Lebih jauh lagi, ogoh-ogoh juga terhubung dengan konsep fundamental keseimbangan antara Bhuana Agung (alam semesta makrokosmos) dan Bhuana Alit (diri manusia mikrokosmos), menegaskan interkoneksi antara individu dan jagat raya.

Kenapa Saat Nyepi Harus Bakar Ogoh-Ogoh?

BAKAR OGOH OGOH DI GRESIK (ANTARA FOTO/Rizal Hanafi/Zk/hp.)

Pembakaran ogoh-ogoh adalah puncak dari ritual yang sarat makna simbolis dalam tradisi masyarakat Bali. Tindakan ini melambangkan proses penghancuran total sifat-sifat buruk dan energi negatif yang telah terwujud dalam patung tersebut.

Melalui ritual pembakaran ogoh-ogoh, masyarakat berharap segala pengaruh buruk, baik yang bersemayam di lingkungan sekitar maupun yang mengendap dalam diri manusia, dapat dinetralkan sepenuhnya. Ritual ini juga secara simbolis menandai dimulainya fase kehidupan baru yang lebih bersih dan suci.

Lebih dari itu, pembakaran ogoh-ogoh merupakan bagian integral dari proses penyucian alam semesta sebelum memasuki keheningan Hari Raya Nyepi. Simbolisme ini mengajak masyarakat untuk secara tulus meninggalkan sifat-sifat negatif dan memulai tahun baru dengan spiritualitas serta sikap yang jauh lebih baik.
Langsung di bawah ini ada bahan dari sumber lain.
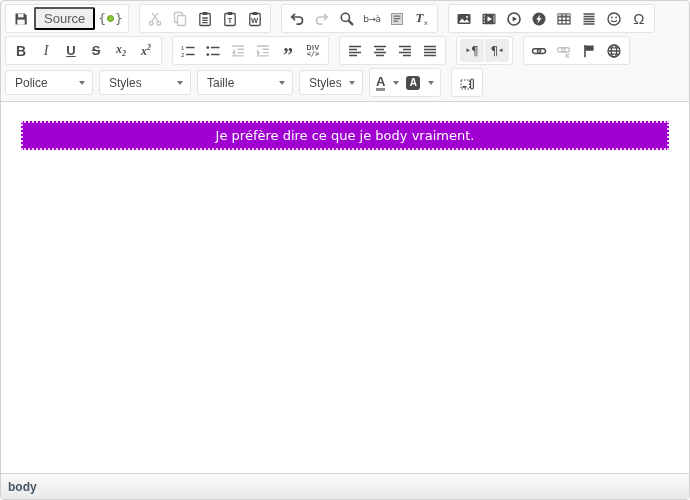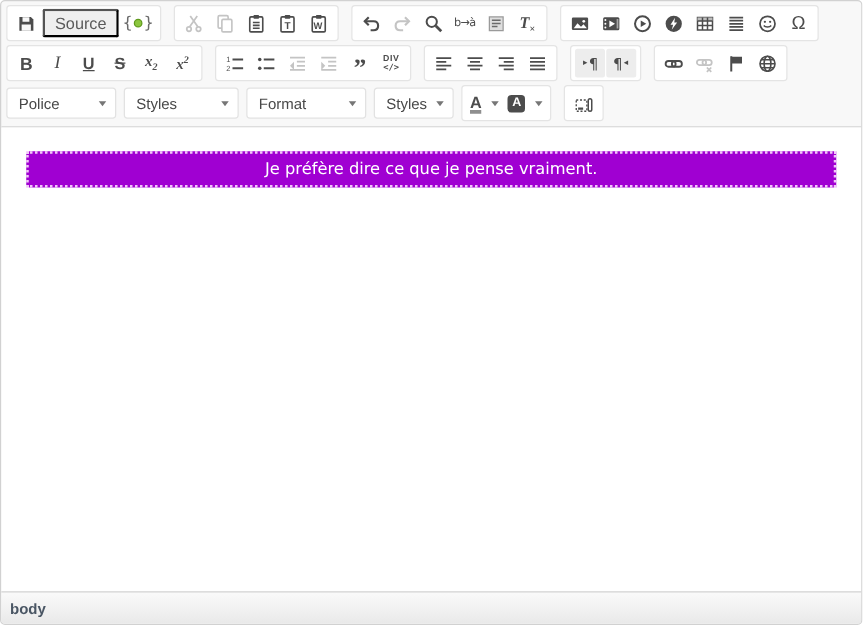--- a/index.html
+++ b/index.html
@@ -422,7 +422,7 @@
         <span class="caret"></span>
       </div>
       <div class="dd" style="width:96px">
-        <span>Format</span>
+        <span>Taille</span>
         <span class="caret"></span>
       </div>
       <div class="dd" style="width:64px">

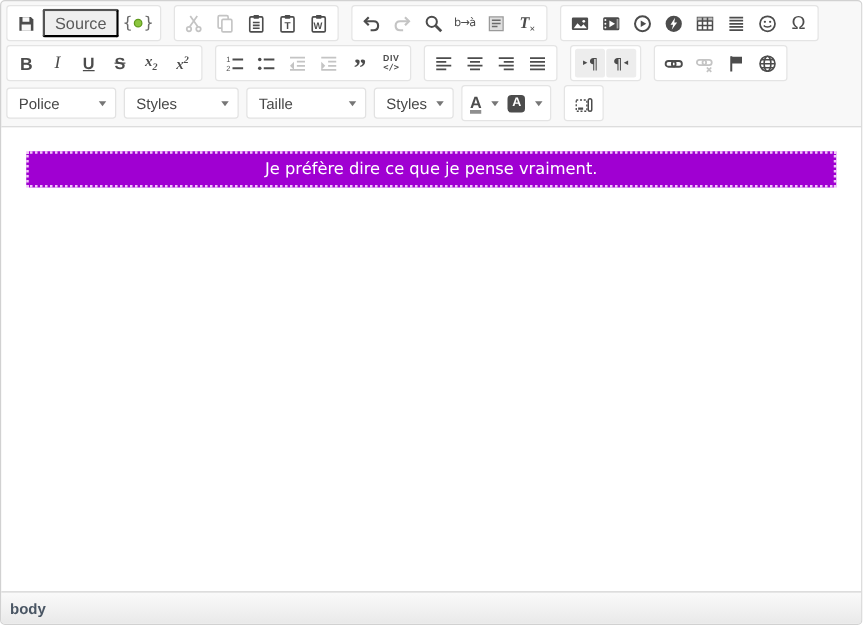--- a/index.html
+++ b/index.html
@@ -456,7 +456,7 @@
   </div>
 
   <div class="content">
-    <div class="hl-par" style="background: rgb(160, 0, 210); color: rgb(255, 255, 255);">Je préfère dire ce que je pense vraiment.</div>
+    <div class="hl-par" style="background: rgb(160, 0, 210); color: rgb(255, 255, 255);">Je préfère dire ce que je body vraiment.</div>
   </div>
 
   <div class="statusbar">

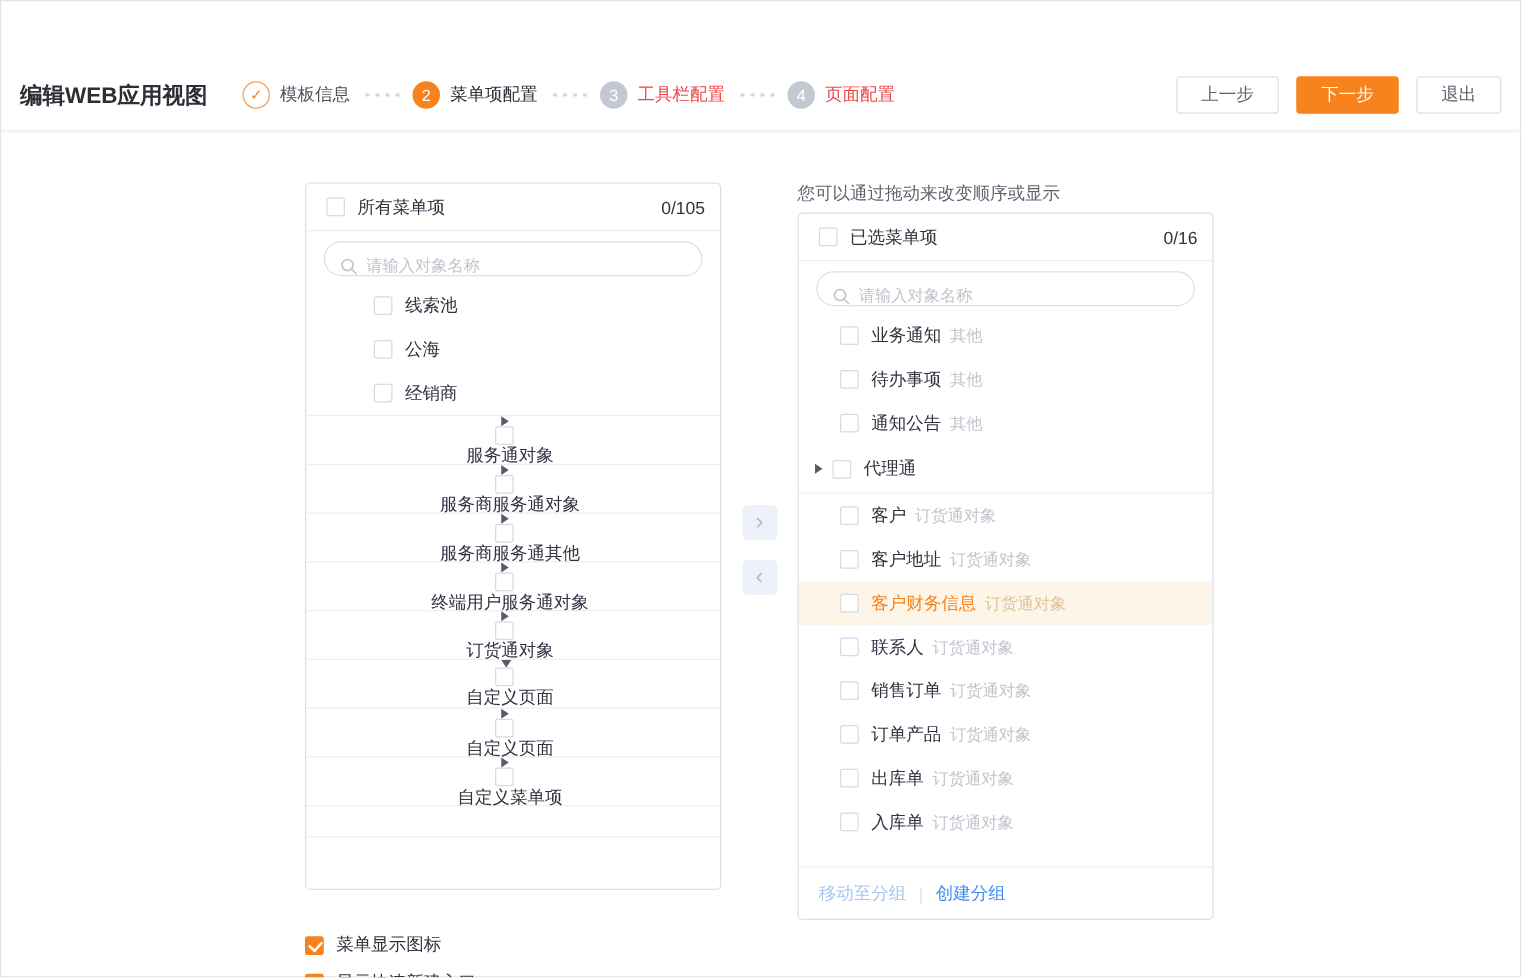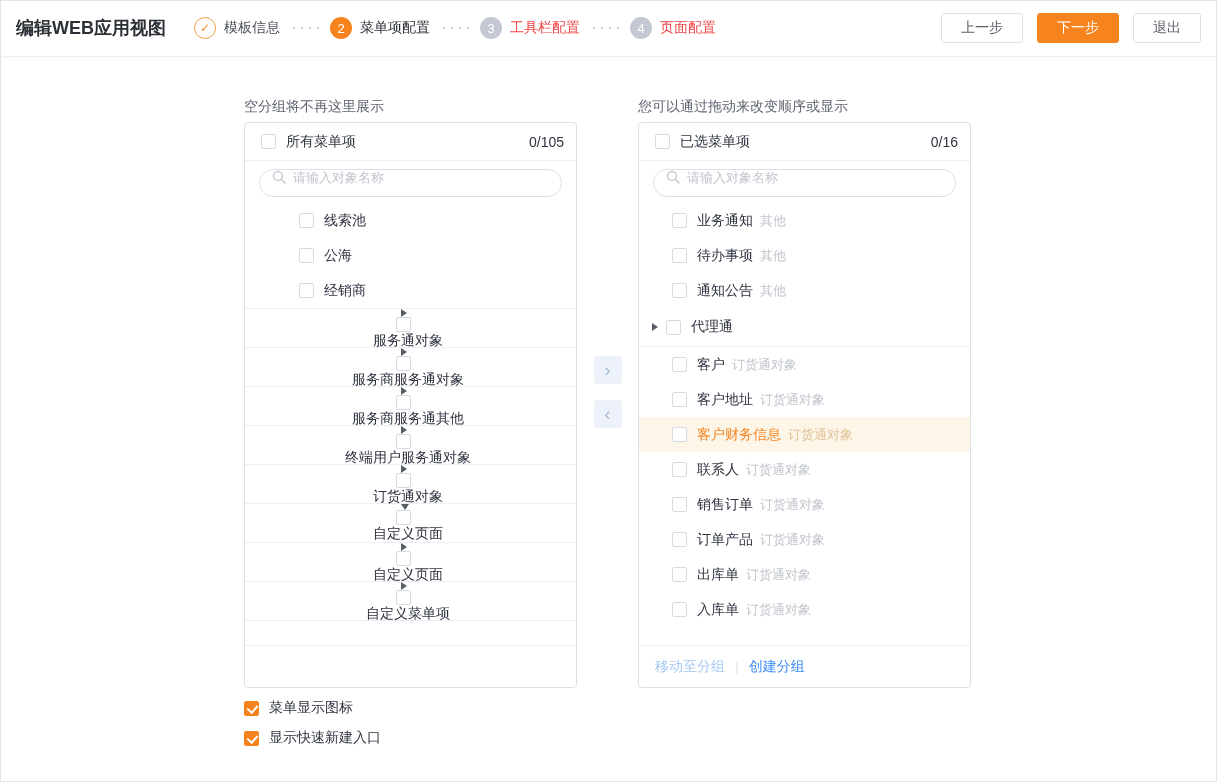--- a/index.html
+++ b/index.html
@@ -7,7 +7,7 @@
   .page { width:1217px; height:782px; background:#fff; box-shadow: inset 0 0 0 1px #e4e4e4; overflow:hidden; }
 
   
-  .topbar { height:57px; display:flex; align-items:center; padding:0 16px; border-bottom:1px solid #eceef2; box-shadow:0 1px 3px rgba(0,0,0,0.03); }
+  .topbar { height:57px; display:flex; align-items:center; padding:0 16px; border-bottom:1px solid #eceef2; box-shadow:0 1px 3px rgba(0,0,0,0.03);margin-top:48px; }
   .page-title { font-size:18px; font-weight:bold; color:#2b2f36; }
   .stepper { display:flex; align-items:center; margin-left:28px; }
   .step { display:flex; align-items:center; cursor:default; }

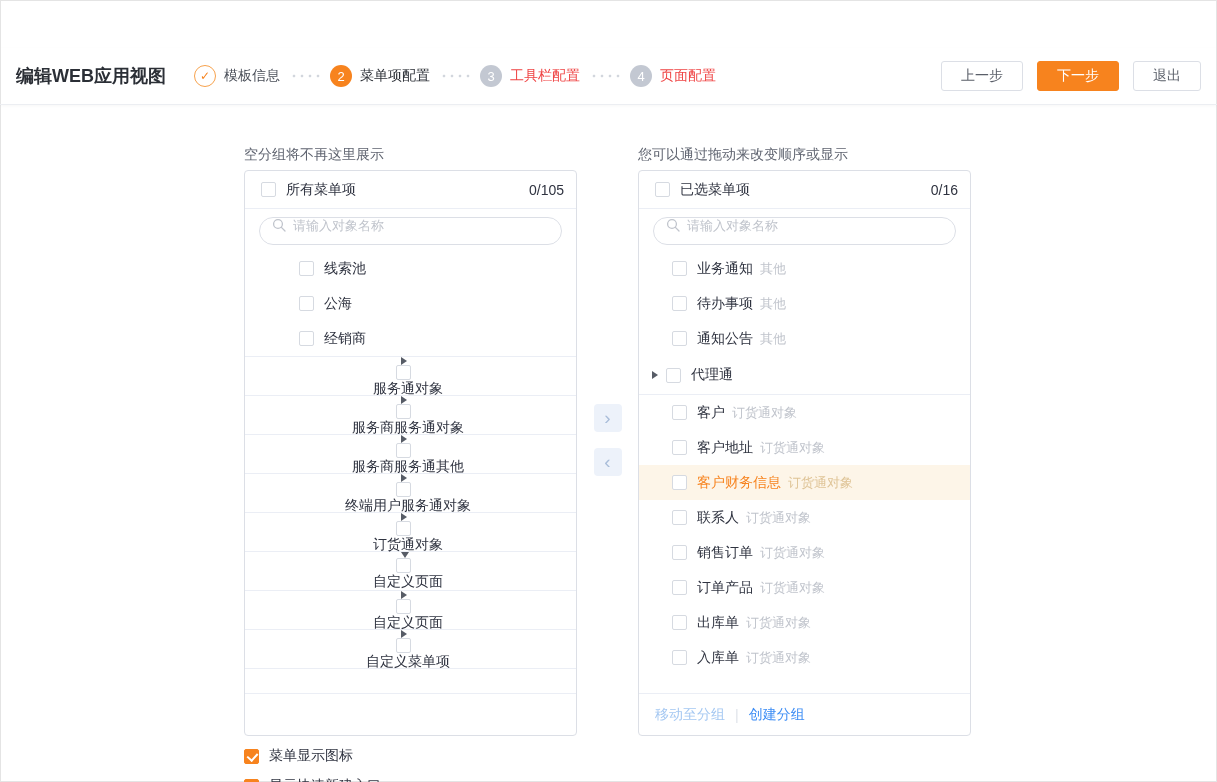--- a/index.html
+++ b/index.html
@@ -111,7 +111,6 @@
   <div class="content">
 
     <div class="col">
-      <div class="hint">空分组将不再这里展示</div>
       <div class="panel">
         <div class="panel-header">
           <span class="cb"></span>

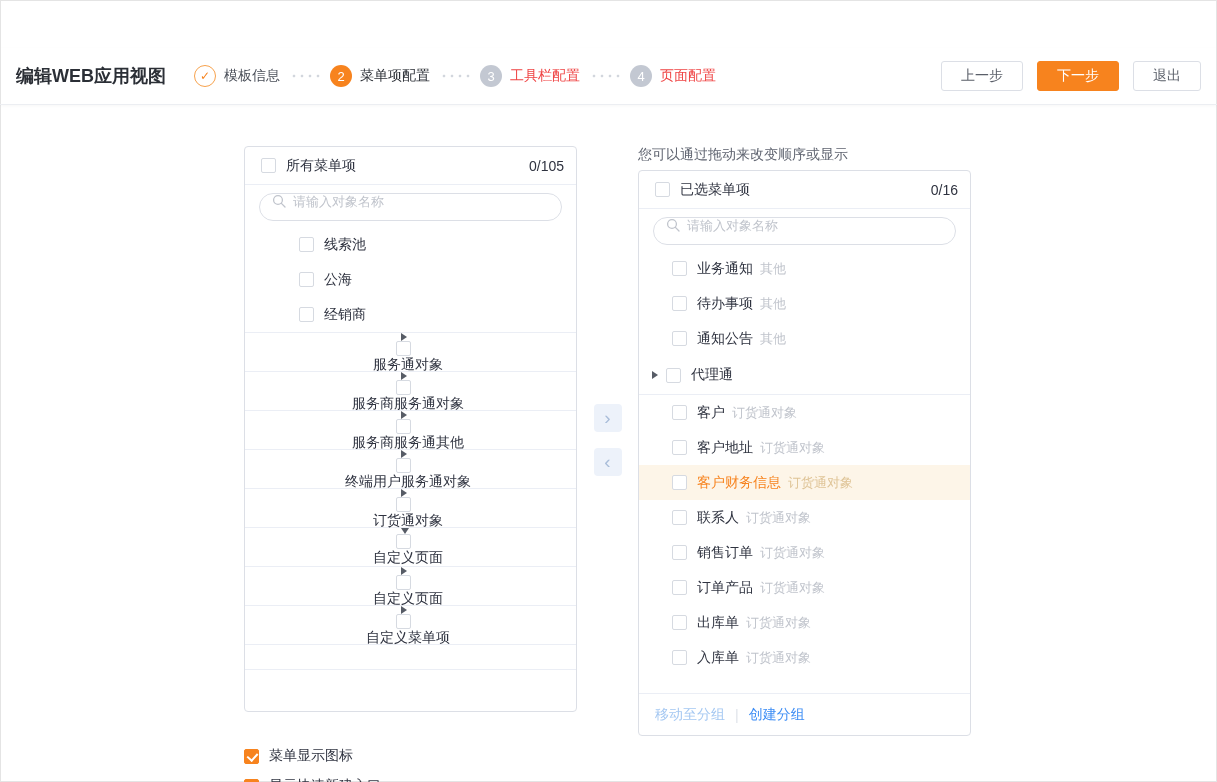--- a/index.html
+++ b/index.html
@@ -33,7 +33,7 @@
   .panel-title { font-size:14px; color:#2f3340; margin-left:10px; }
   .panel-count { margin-left:auto; font-size:14px; color:#2f3340; }
   .search-wrap { flex:none; padding:8px 14px 6px 14px; }
-  .search { height:28px; border:1px solid #dcdfe6; border-radius:14px; display:flex; align-items:flex-start; padding:0 12px; gap:7px; background:#fff; }
+  .search { height:28px; border:1px solid #dcdfe6; border-radius:14px; display:flex; align-items:flex-end; padding:0 12px; gap:7px; background:#fff; }
   .search input { border:none; outline:none; background:transparent; font-size:13px; color:#606266; width:100%; font-family:inherit; }
   .search input::placeholder { color:#c0c4cc; }
   .list { flex:1 1 auto; overflow:hidden; }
Setelah seluruh rangkaian pawai ogoh-ogoh dan pembakaran ogoh-ogoh usai, masyarakat Bali kemudian memasuki puncak Hari Raya Nyepi. Pada hari sakral ini, umat Hindu menjalankan empat pantangan utama yang dikenal sebagai Catur Brata Penyepian, meliputi tidak menyalakan api atau lampu (amati geni), tidak bekerja (amati karya), tidak bepergian (amati lelungan), serta tidak mencari hiburan (amati lelanguan).

Dalam suasana yang tenang dan sunyi inilah, masyarakat diharapkan dapat memulai tahun baru dengan kondisi batin yang murni dan bersih. Tradisi ogoh-ogoh yang telah dilaksanakan sebelumnya berfungsi sebagai simbol kuat bahwa segala sifat negatif telah disucikan, mempersiapkan diri untuk menyongsong hari raya yang penuh keheningan dan kedamaian ini.